-- Available records --
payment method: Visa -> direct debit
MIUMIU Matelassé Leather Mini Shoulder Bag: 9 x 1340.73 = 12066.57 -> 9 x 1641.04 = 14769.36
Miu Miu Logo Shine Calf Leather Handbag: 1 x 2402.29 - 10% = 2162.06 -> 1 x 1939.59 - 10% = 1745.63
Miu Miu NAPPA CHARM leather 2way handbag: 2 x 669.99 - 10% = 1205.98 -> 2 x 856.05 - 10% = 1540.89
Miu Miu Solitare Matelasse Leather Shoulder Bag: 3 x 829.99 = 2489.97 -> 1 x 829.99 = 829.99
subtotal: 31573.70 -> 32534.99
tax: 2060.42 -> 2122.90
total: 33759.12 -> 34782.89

...

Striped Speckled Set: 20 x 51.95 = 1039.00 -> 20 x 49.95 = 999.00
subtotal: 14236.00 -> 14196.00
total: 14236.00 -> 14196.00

-- What to produce --
Give back precisely the lines above that start at the line containing "Miu Miu NAPPA" and end at the line containing "total: 33759.12 -> 34782.89", inclusive. No other lines belong in the output.

-- Written solution --
Miu Miu NAPPA CHARM leather 2way handbag: 2 x 669.99 - 10% = 1205.98 -> 2 x 856.05 - 10% = 1540.89
Miu Miu Solitare Matelasse Leather Shoulder Bag: 3 x 829.99 = 2489.97 -> 1 x 829.99 = 829.99
subtotal: 31573.70 -> 32534.99
tax: 2060.42 -> 2122.90
total: 33759.12 -> 34782.89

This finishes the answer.